Last week’s introductory double bill of 24 (Day Six) saw Jack Bauer’s old pals from the Counter Terrorist Unit receive him back from the Chinese authorities after he was bundled off to be punished for raiding their embassy. It’s been a tough two years for Jack – not only does his body bear the deep scars of brutal torture, but he has also been forced to grow a ridiculously fake-looking beard.

Just to confirm that repeatedly risking your life to save your country from a string of incredibly complex terrorist plots is the most thankless task in the US of States, Jack was brought back only to be handed over to some scary terrorist types in return for the location of a potentially scarier terrorist. Jack didn’t seem too bothered. He revealed that the worst thing about being in the Chinese prison was the fear that he would die for nothing. So by delivering him to a certain gruesome death, CTU was actually doing him a favour! Despite allusions to Jack having lost his penchant for violence, he was kicking terrorist ass and doing lots of improbable things to save his ungrateful country in no time.
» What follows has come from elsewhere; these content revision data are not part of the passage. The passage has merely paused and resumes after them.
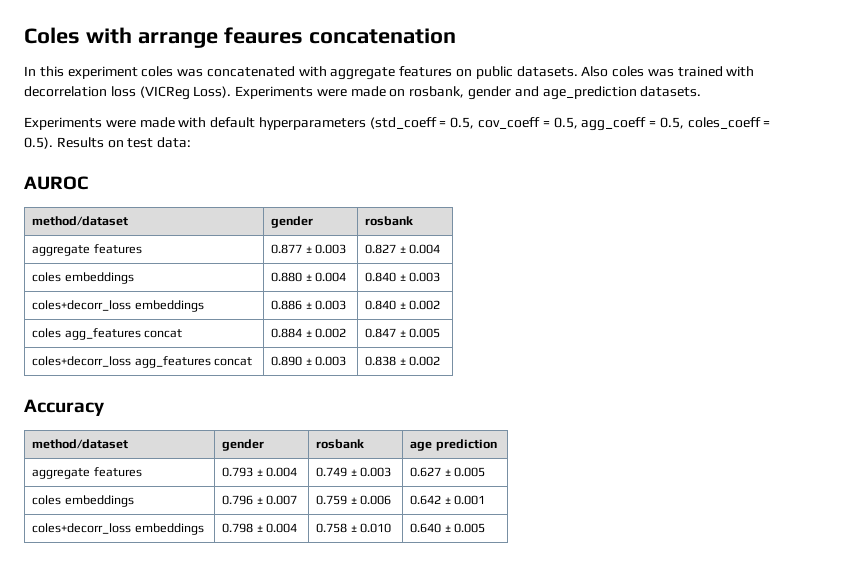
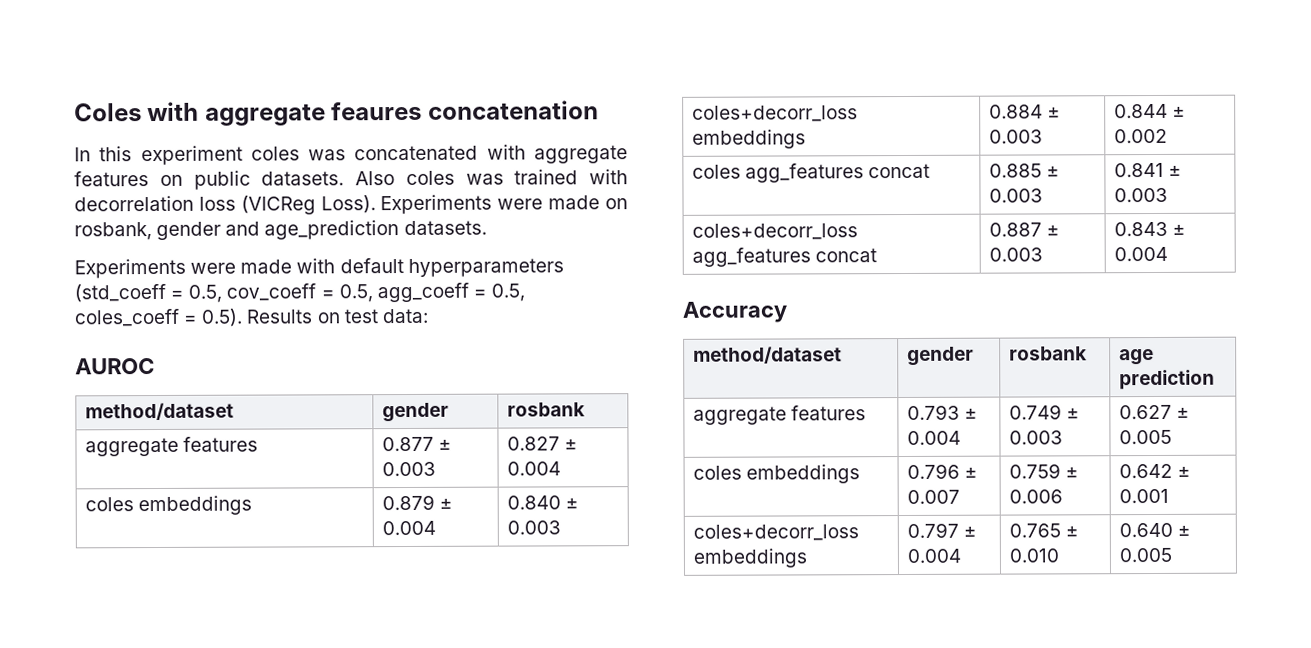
- Coles with arrange feaures concatenation
+ Coles with aggregate feaures concatenation
- coles embeddings | 0.880 ± 0.004 | 0.840 ± 0.003
+ coles embeddings | 0.879 ± 0.004 | 0.840 ± 0.003
- coles+decorr_loss embeddings | 0.886 ± 0.003 | 0.840 ± 0.002
+ coles+decorr_loss embeddings | 0.884 ± 0.003 | 0.844 ± 0.002
- coles agg_features concat | 0.884 ± 0.002 | 0.847 ± 0.005
+ coles agg_features concat | 0.885 ± 0.003 | 0.841 ± 0.003
- coles+decorr_loss agg_features concat | 0.890 ± 0.003 | 0.838 ± 0.002
+ coles+decorr_loss agg_features concat | 0.887 ± 0.003 | 0.843 ± 0.004
- coles+decorr_loss embeddings | 0.798 ± 0.004 | 0.758 ± 0.010 | 0.640 ± 0.005
+ coles+decorr_loss embeddings | 0.797 ± 0.004 | 0.765 ± 0.010 | 0.640 ± 0.005

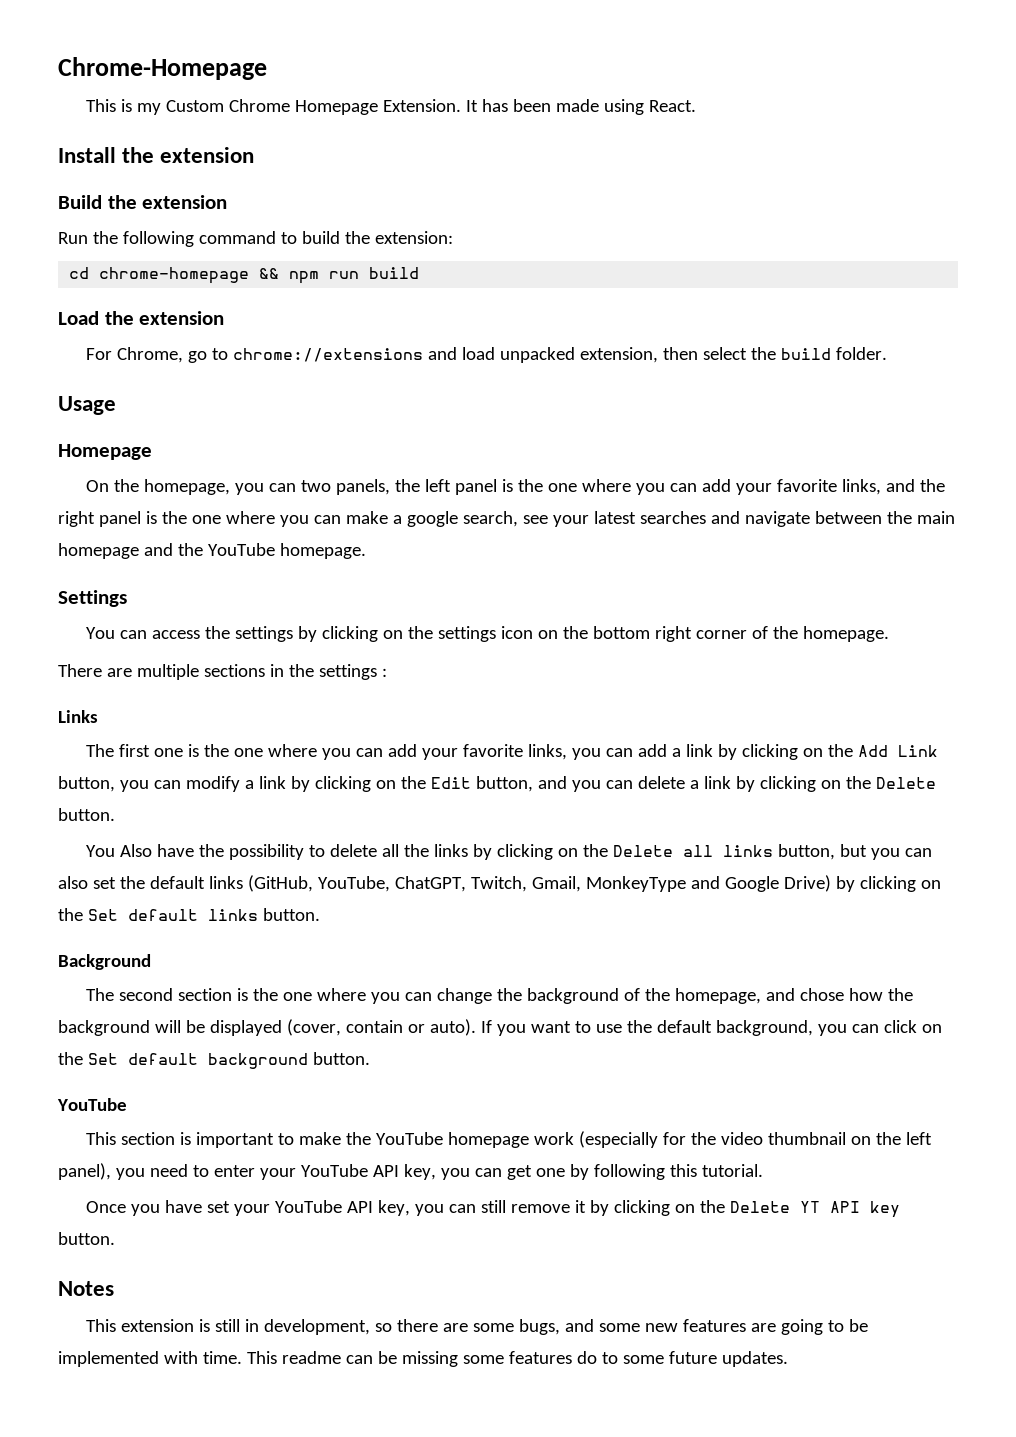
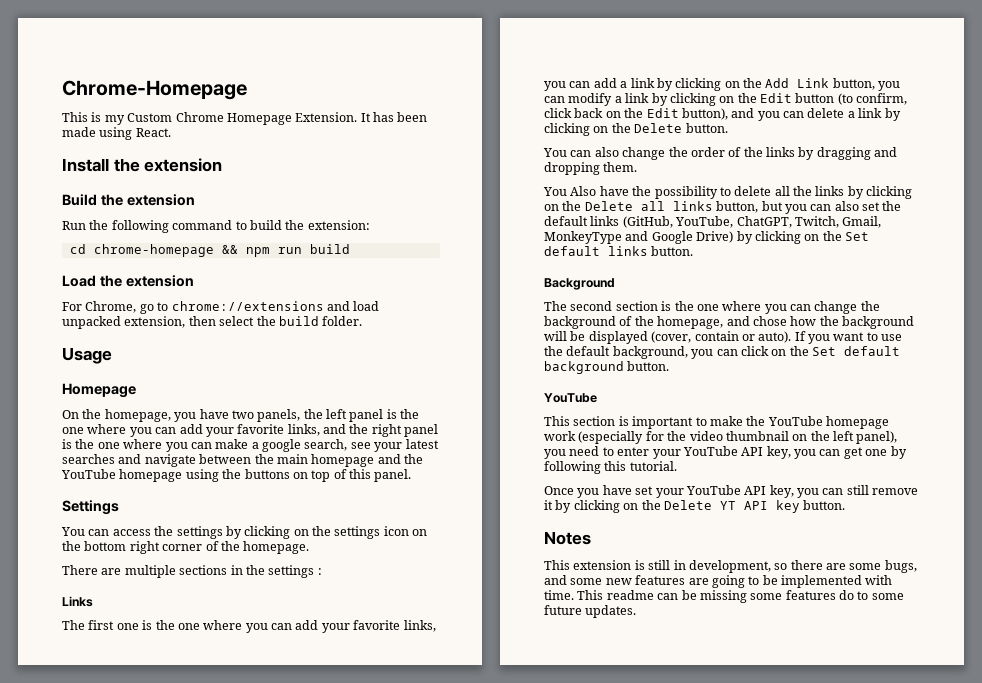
- On the homepage, you can two panels, the left panel is the one where you can add your favorite links, and the right panel is the one where you can make a google search, see your latest searches and navigate between the main homepage and the YouTube homepage.
+ On the homepage, you have two panels, the left panel is the one where you can add your favorite links, and the right panel is the one where you can make a google search, see your latest searches and navigate between the main homepage and the YouTube homepage using the buttons on top of this panel.
- The first one is the one where you can add your favorite links, you can add a link by clicking on the Add Link button, you can modify a link by clicking on the Edit button, and you can delete a link by clicking on the Delete button.
+ The first one is the one where you can add your favorite links, you can add a link by clicking on the Add Link button, you can modify a link by clicking on the Edit button (to confirm, click back on the Edit button), and you can delete a link by clicking on the Delete button.
+ You can also change the order of the links by dragging and dropping them.

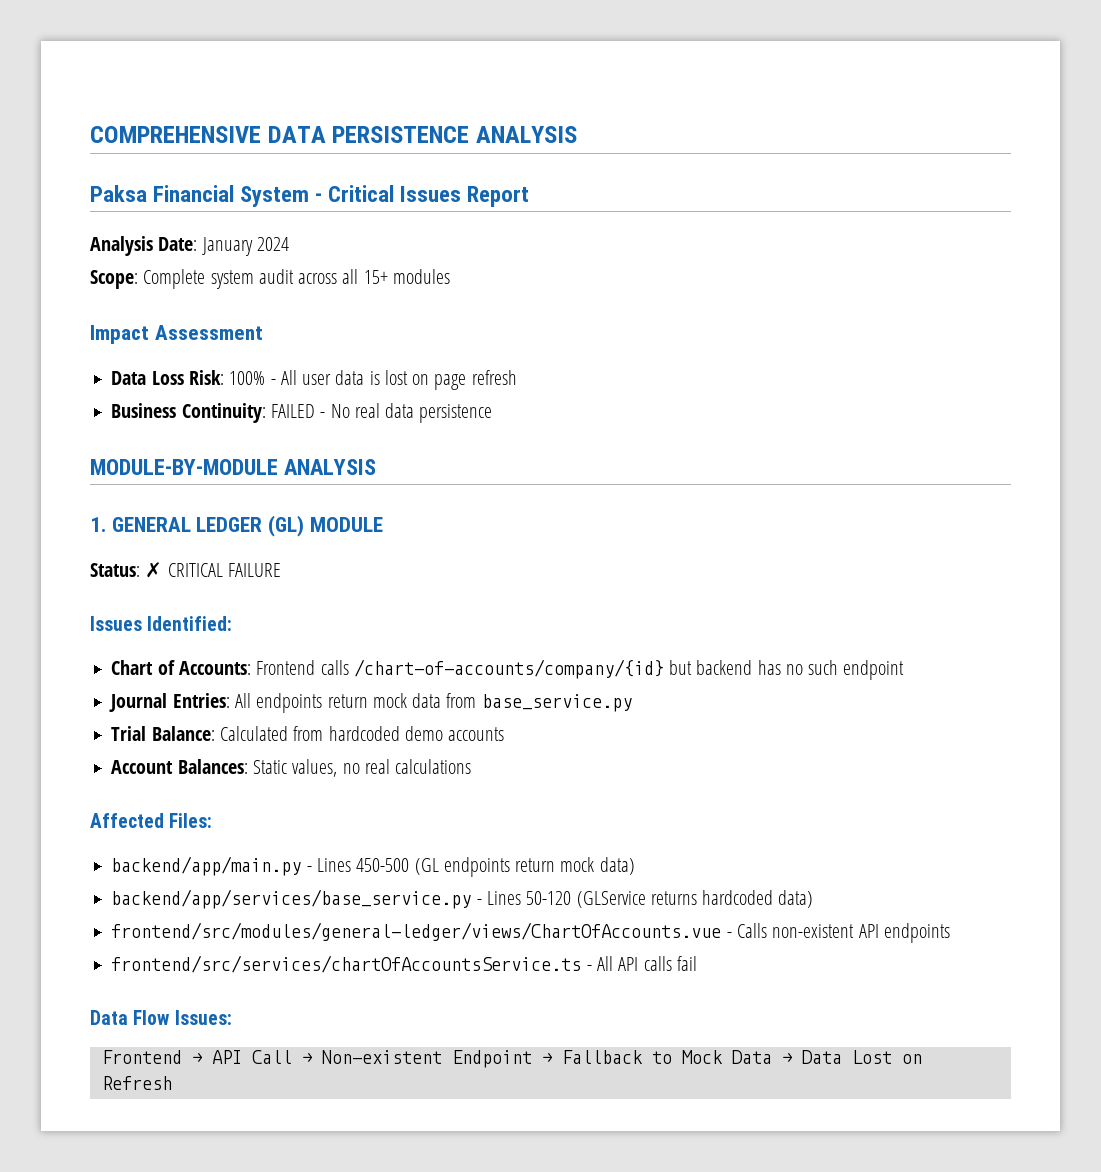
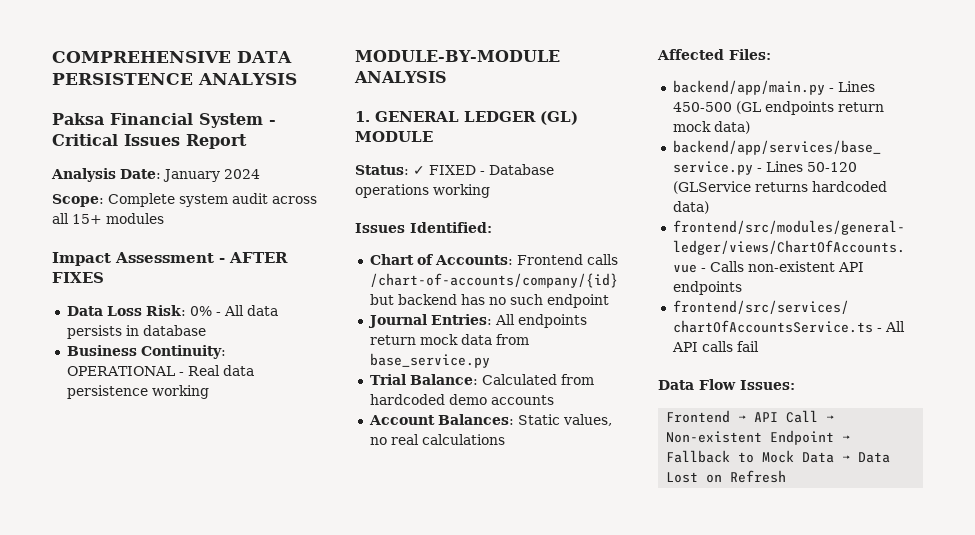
- Impact Assessment
+ Impact Assessment - AFTER FIXES
- Data Loss Risk: 100% - All user data is lost on page refresh
- Business Continuity: FAILED - No real data persistence
+ Data Loss Risk: 0% - All data persists in database
+ Business Continuity: OPERATIONAL - Real data persistence working
- Status: ✗ CRITICAL FAILURE
+ Status: ✓ FIXED - Database operations working

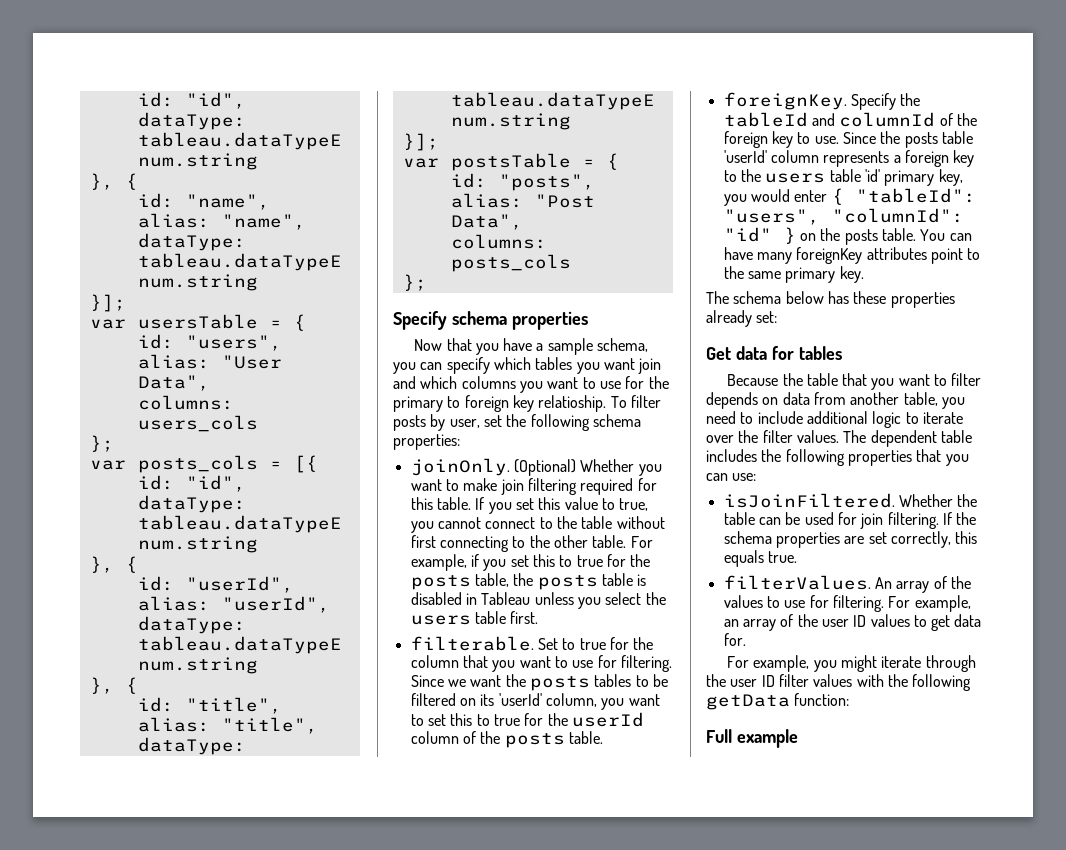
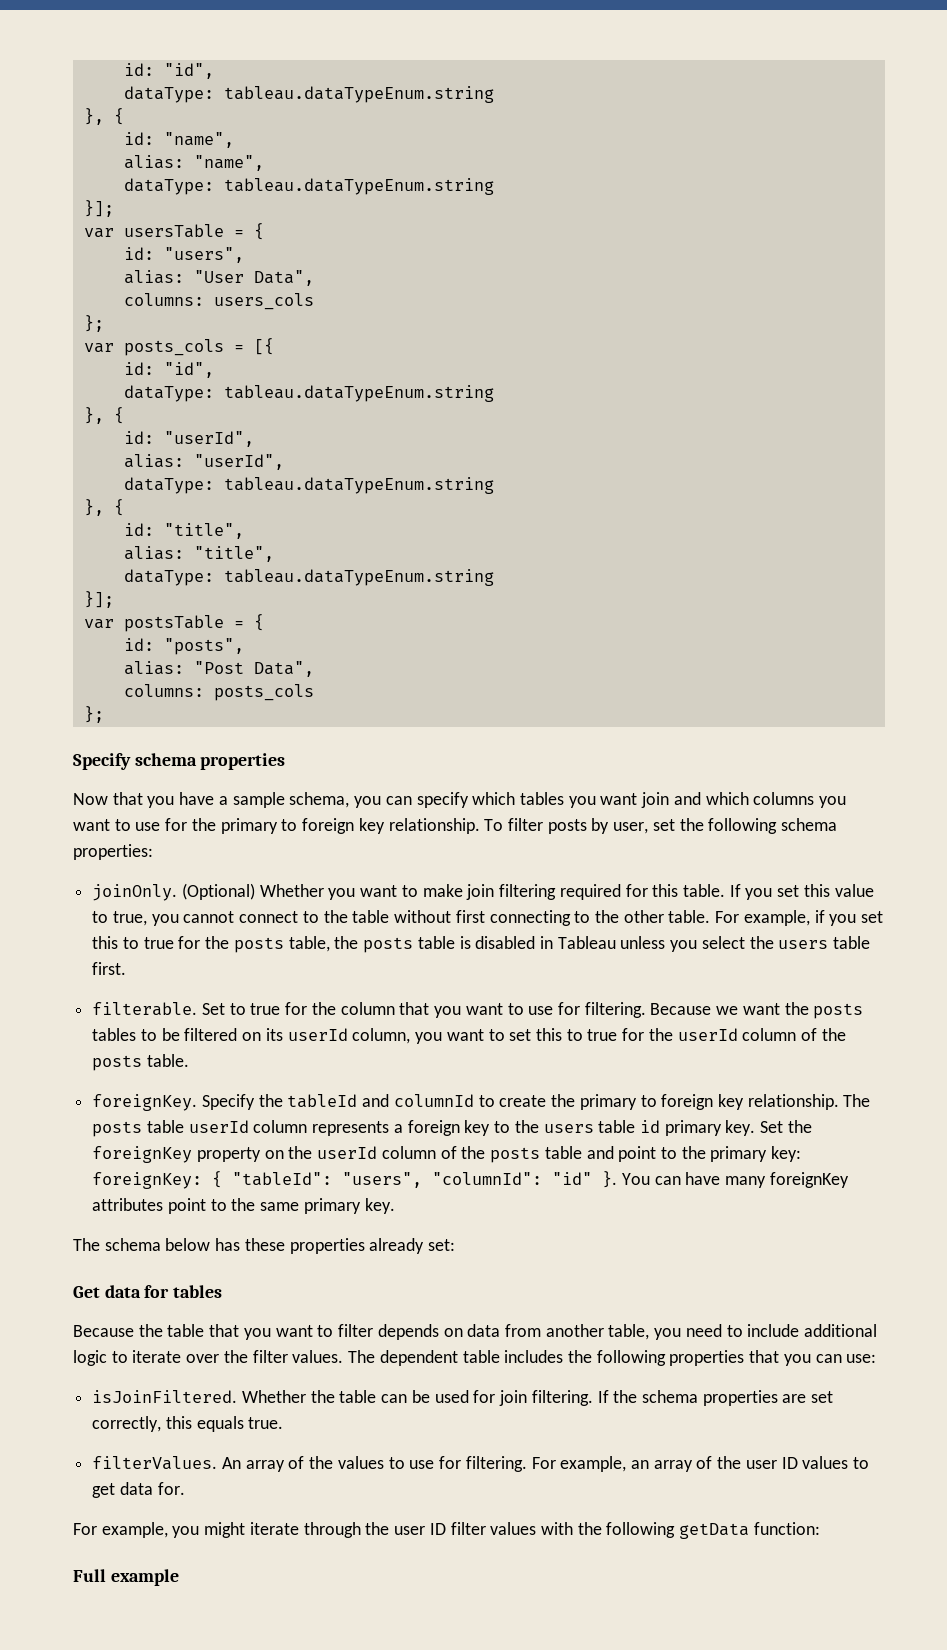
- Now that you have a sample schema, you can specify which tables you want join and which columns you want to use for the primary to foreign key relatioship.
+ Now that you have a sample schema, you can specify which tables you want join and which columns you want to use for the primary to foreign key relationship.
- Since we want the posts tables to be filtered on its 'userId' column, you want to set this to true for the userId column of the posts table.
+ Because we want the posts tables to be filtered on its userId column, you want to set this to true for the userId column of the posts table.
- Specify the tableId and columnId of the foreign key to use. Since the posts table 'userId' column represents a foreign key to the users table 'id' primary key, you would enter { "tableId": "users", "columnId": "id" } on the posts table.
+ Specify the tableId and columnId to create the primary to foreign key relationship. The posts table userId column represents a foreign key to the users table id primary key. Set the foreignKey property on the userId column of the posts table and point to the primary key: foreignKey: { "tableId": "users", "columnId": "id" }.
What have Jack’s mates been up to in the two years since the last time he had to spend exactly one day saving America? Well, Wayne (brother of David) Palmer is now President. Cue lots of wistful looks as he ponders whether he will ever escape his brother’s shadow every time someone says something tactful like "David wouldn't have done that!" Unfortunately for Wayne, his weasely presidential aide is irritating twit John Cage from Ally McBeal. The fantastic Chloe has become incredibly glam and filled the sizeable Edgar-shaped hole in her life with her fancy-shirt-wearing ex-husband, who interprets her constant rudeness as affectionate dead-pan humour. Together they understandably bitch at a colleague who looks alarmingly like Dean Gaffney.

While full of crazy action and satisfying violence, the first two hours were preposterously straightforward in 24 terms, although it’s surely only a matter of hours before Jack begins to expose conspiracies wrapped in sinister plots cloaked in shadowy agendas. Plus, this week's double-bill of hours 3 and 4 looks set to dish up some magnificently gasp-worthy viewing of the OHMYGODICANNOTBELIEVEHEJUSTDIDTHAT variety!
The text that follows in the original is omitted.